Mar 31, 2015 Newsdesk Latest News, Macau, Top of the deck  
The Macau government is “tilting” toward better management of tourist arrivals from the mainland during peak holiday periods rather than an absolute cap on numbers, suggests a note from UBS Securities Asia Ltd.
“We believe the tone from the government tilts towards better management of peak holiday periods, rather than a hard cap on total visitations,” stated UBS analysts Anthony Wong and Angus Chan in a note on Monday.
The Macau government is said to be preparing a report for the central government on suggested changes to the administration for Macau of China’s Individual Visit Scheme (IVS) system. The scheme allows independent mainland travellers from designated Chinese cities to come to Macau and Hong Kong.
In February, a senior member of the Macau government talked explicitly of the possibility of a cap on mainland visitor arrivals. But since then the official tone has modified to speak instead of “improvement” to IVS.
A recent report from Macau’s Institute for Tourism Studies said the city’s capacity to absorb visitors “may have reached a saturation point” in 2014.
Macau welcomed a record 31.5 million visitors last year. Mainland visitors accounted for 67 percent of all Macau visitors in the 12-month period. Independent Chinese travellers under IVS accounted for 45 percent of all mainland visitor arrivals.
But UBS suggests that the issue for the casino operators is not so much about how travellers get to the city, but how much they spend when they arrive. Even prior to the gaming revenue slowdown in mid-2014, Macau government data has indicated that overnight IVS tourists spend the most, and same-day package tour visitors the least.
UBS said in its Monday note that despite a 15 percent rise year-on-year in IVS tourists in January and February combined, most of the growth – a total of 13 percentage points – was in same-day visitors.
The UBS research team stated, referring to the January and February numbers for IVS arrivals: “Non-same day [overnight] visitations dropped 4 percent year to date. We think this reflects: 1) weaker high end demand; 2) lack of hotel rooms in Macau; and 3) lower room rates in Zhuhai [which has] become more relevant post implementation of 24-hour [Gongbei] crossing in December 2014.”
The latter was a reference to Macau’s neighbouring mainland city that already acts as a dormitory for some Macau workers. Nonetheless, the number of hotel rooms in Macau is set almost to double over the next few years to around 26,000.
Quality vs quantity
Francis Lui Yiu Tung, vice chairman of Macau casino operator Galaxy Entertainment Group Ltd, on Monday told GGRAsia that Macau was looking to encourage quality customers and not purely a large quantity of them.
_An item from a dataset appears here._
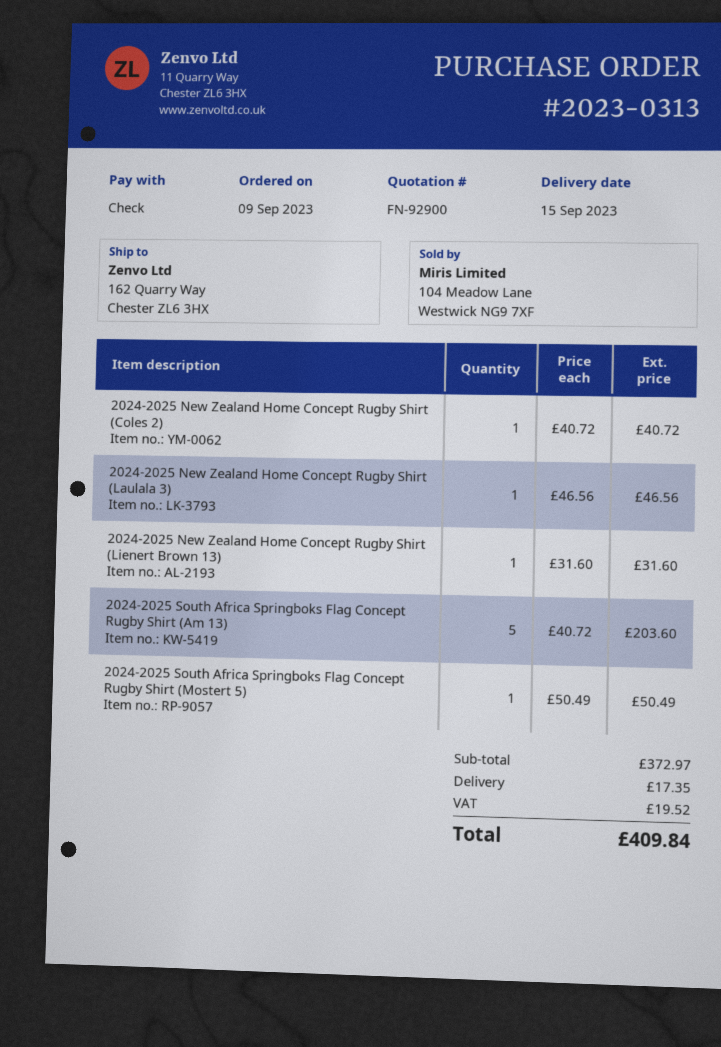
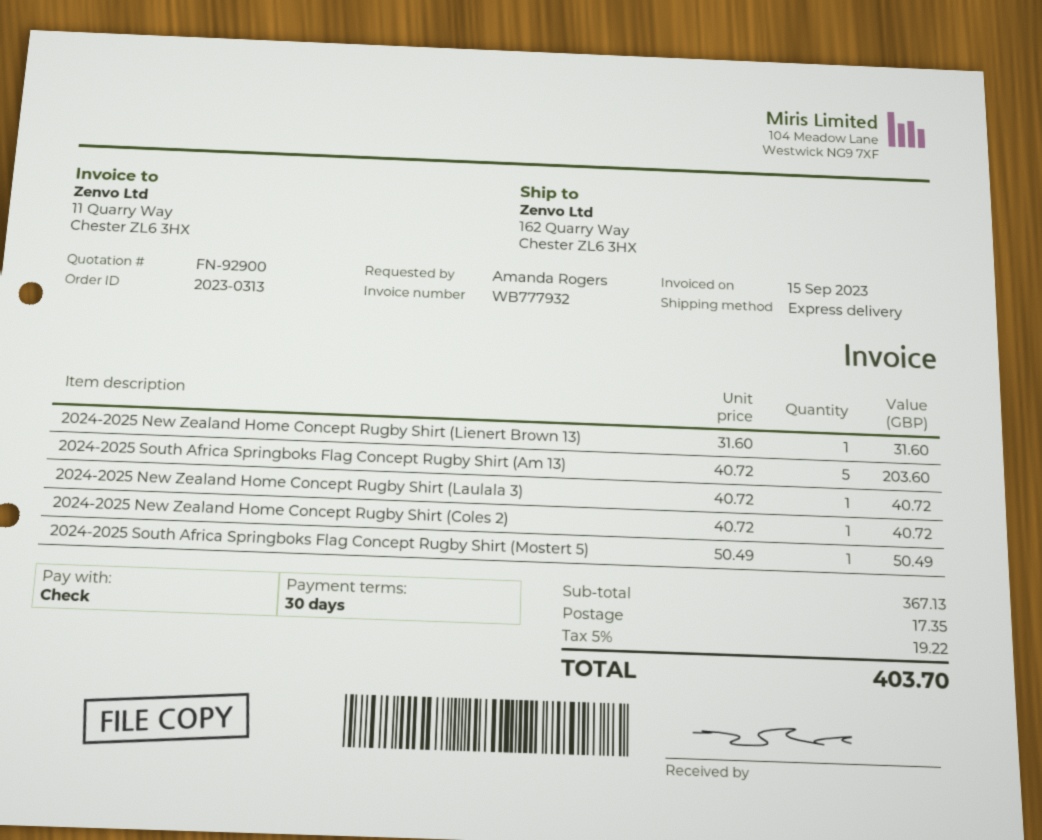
2024-2025 New Zealand Home Concept Rugby Shirt (Laulala 3): 1 x 46.56 = 46.56 -> 1 x 40.72 = 40.72
subtotal: 372.97 -> 367.13
tax: 19.52 -> 19.22
total: 409.84 -> 403.70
Currently most of the volume in mainland visitors is provided via the package route. Analysts have said it is likely to be easier for the authorities to adjust the administration or regulation of the IVS application process than to do so for the entire mainland China travel agent market.
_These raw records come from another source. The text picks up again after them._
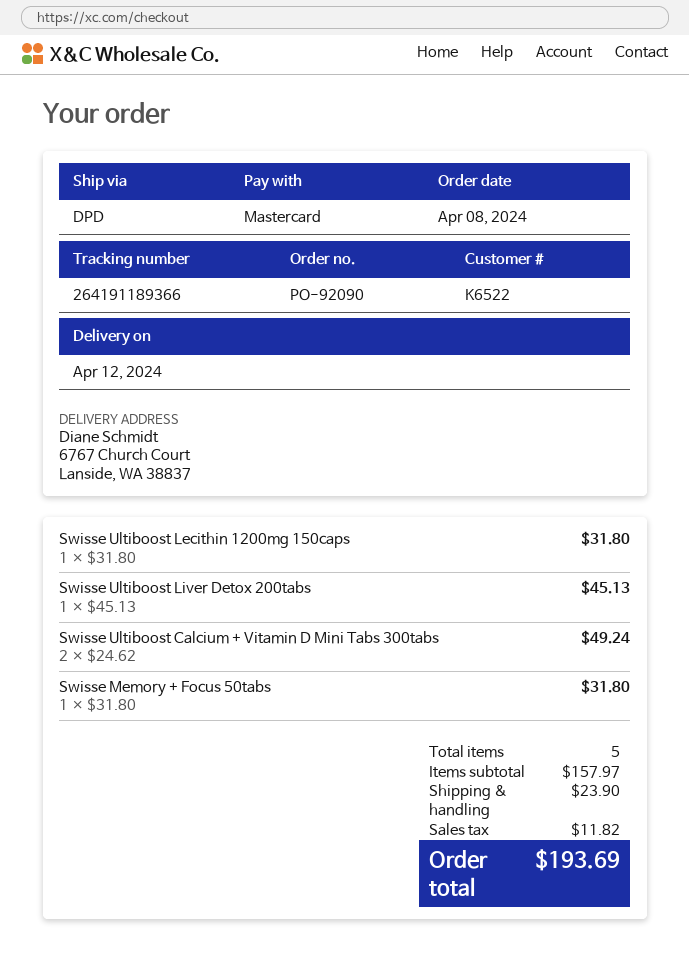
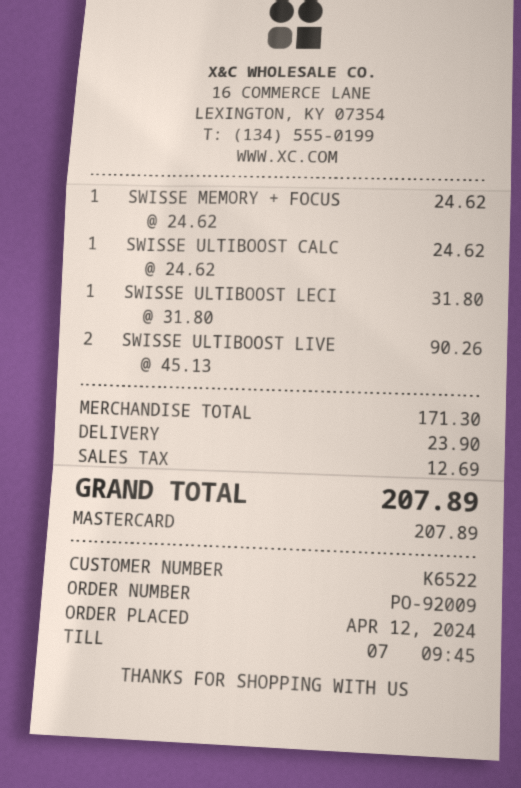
order number: PO-92090 -> PO-92009
order date: 2024-04-08 -> 2024-04-12
Swisse Ultiboost Liver Detox 200tabs: 1 x 45.13 = 45.13 -> 2 x 45.13 = 90.26
Swisse Ultiboost Calcium + Vitamin D Mini Tabs 300tabs: 2 x 24.62 = 49.24 -> 1 x 24.62 = 24.62
Swisse Memory + Focus 50tabs: 1 x 31.80 = 31.80 -> 1 x 24.62 = 24.62
subtotal: 157.97 -> 171.30
tax: 11.82 -> 12.69
total: 193.69 -> 207.89

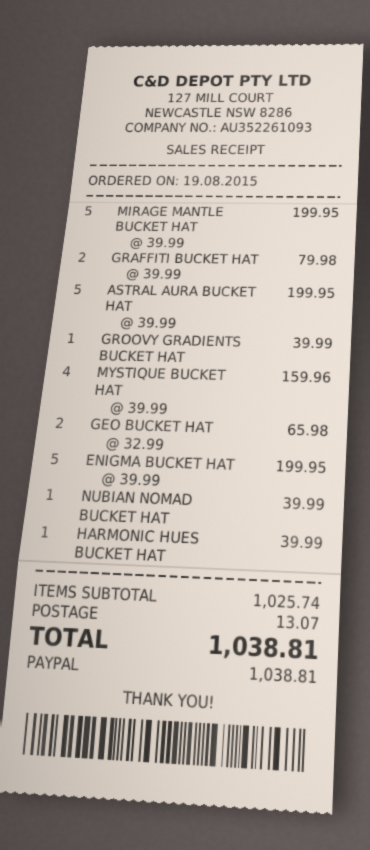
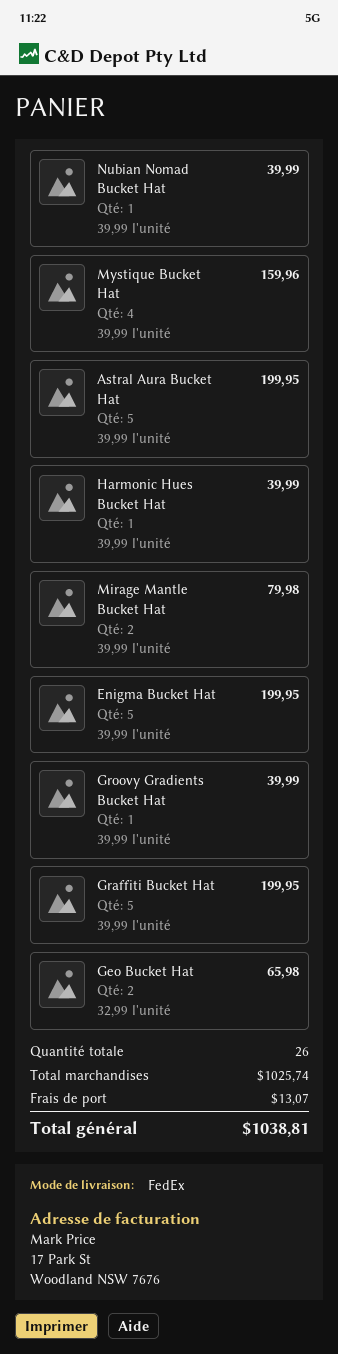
MIRAGE MANTLE BUCKET HAT: 5 x 39.99 = 199.95 -> 2 x 39.99 = 79.98
GRAFFITI BUCKET HAT: 2 x 39.99 = 79.98 -> 5 x 39.99 = 199.95

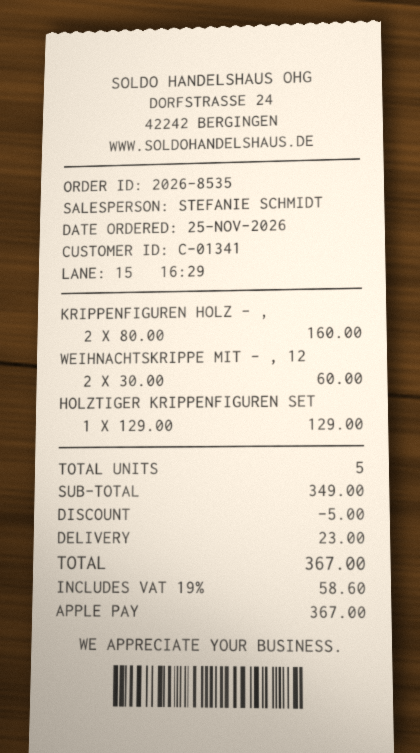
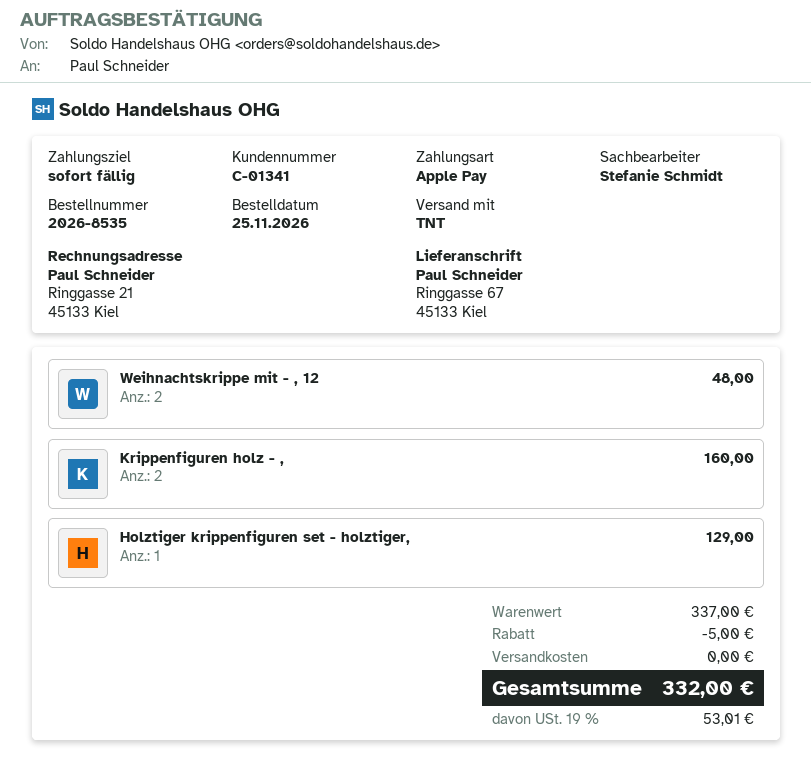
WEIHNACHTSKRIPPE MIT - , 12: 2 for 60.00 -> 2 for 48.00
subtotal: 349.00 -> 337.00
shipping: 23.00 -> 0.00
tax: 19% = 58.60 -> 19% = 53.01
total: 367.00 -> 332.00

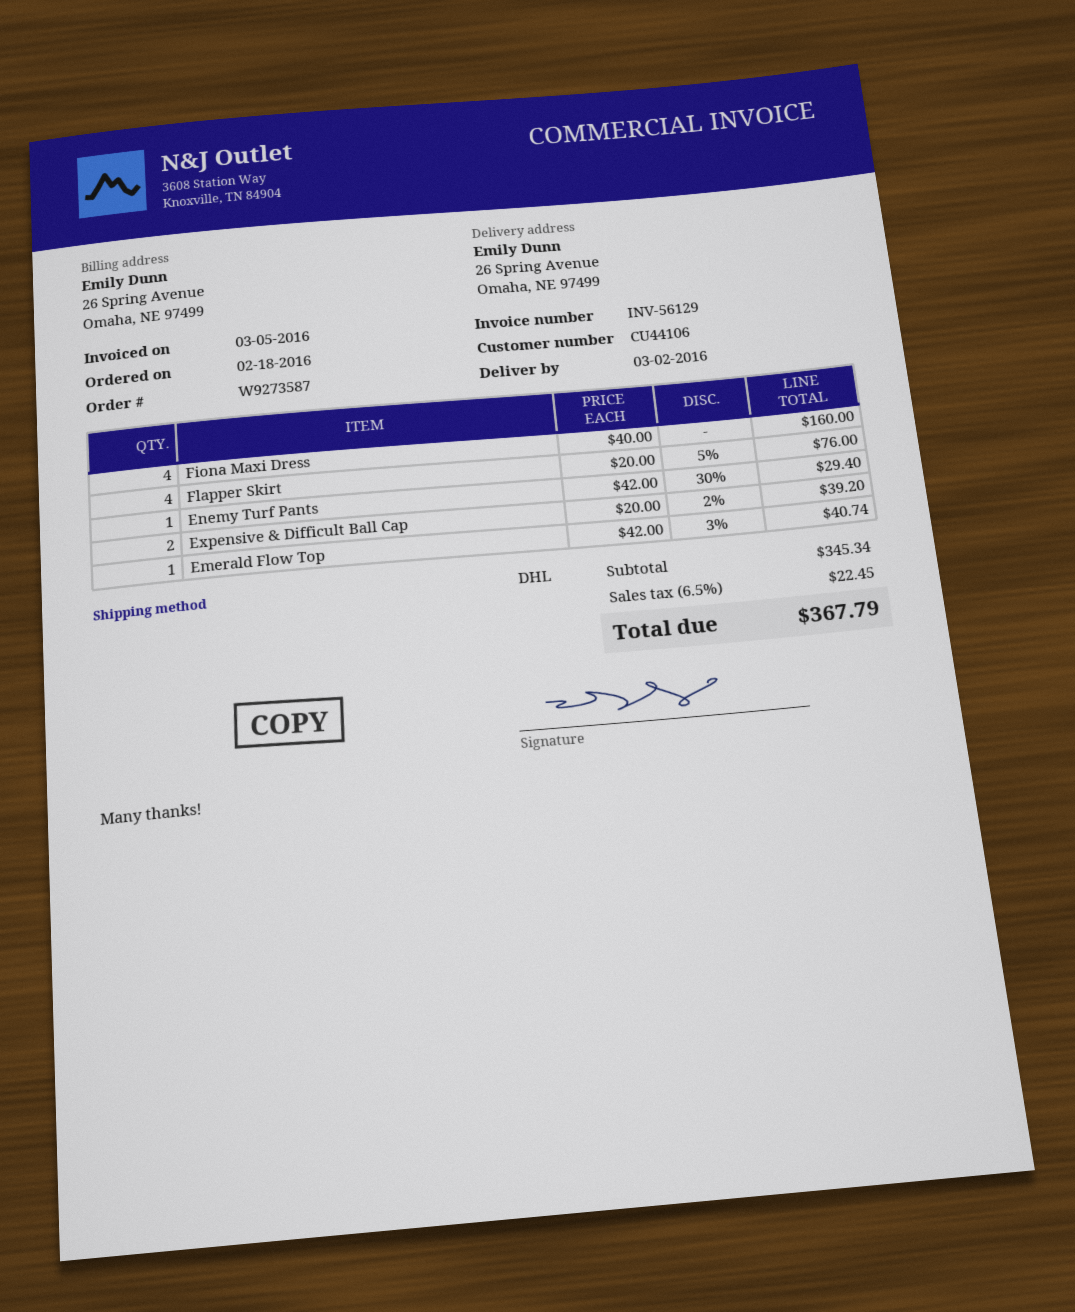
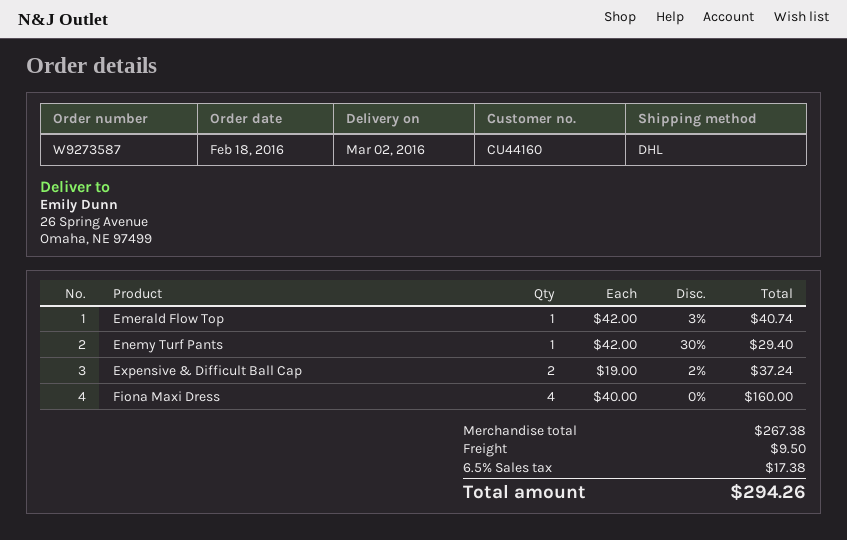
customer number: CU44106 -> CU44160
Flapper Skirt: 4 x 20.00 - 5% = 76.00 -> none
Expensive & Difficult Ball Cap: 2 x 20.00 - 2% = 39.20 -> 2 x 19.00 - 2% = 37.24
subtotal: 345.34 -> 267.38
shipping: none -> 9.50
tax: 6.5% = 22.45 -> 6.5% = 17.38
total: 367.79 -> 294.26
In October 2013 the central government did attempt to curb a trade among mainland travel agents of so-called ‘zero fee’ tours to Macau. Such package products were sometimes accused of luring tourists to the city on free transport and then using pressure sales tactics on shopping tours.
In other commentary on the Macau tourism market this week, Credit Suisse AG analysts Kenneth Fong and Isis Wong said they expected Macau’s gaming revenue trend to show “slight sequential improvement towards May” on the back of China’s Labour Day holiday at the start of the month and the opening of Galaxy Macau Phase 2 on May 27.
Credit Suisse, UBS, Sterne Agee, Daiwa Securities Group Inc and CIMB Securities Ltd all expect Macau’s gross gaming revenue for March to fall by between 39 percent and 40 percent year-on-year, based on unofficial market data up to and including March 29.
The Macau government is likely to announce the official March numbers later this week. CIMB analysts Michael Ting and Jensen Poon said in their Monday note they expected VIP revenue to fall 51 percent year-on-year in March, and the mass segment to decline by 19 percent. The government’s official analysis of the breakdown between VIP and mass is only issued on a quarterly basis.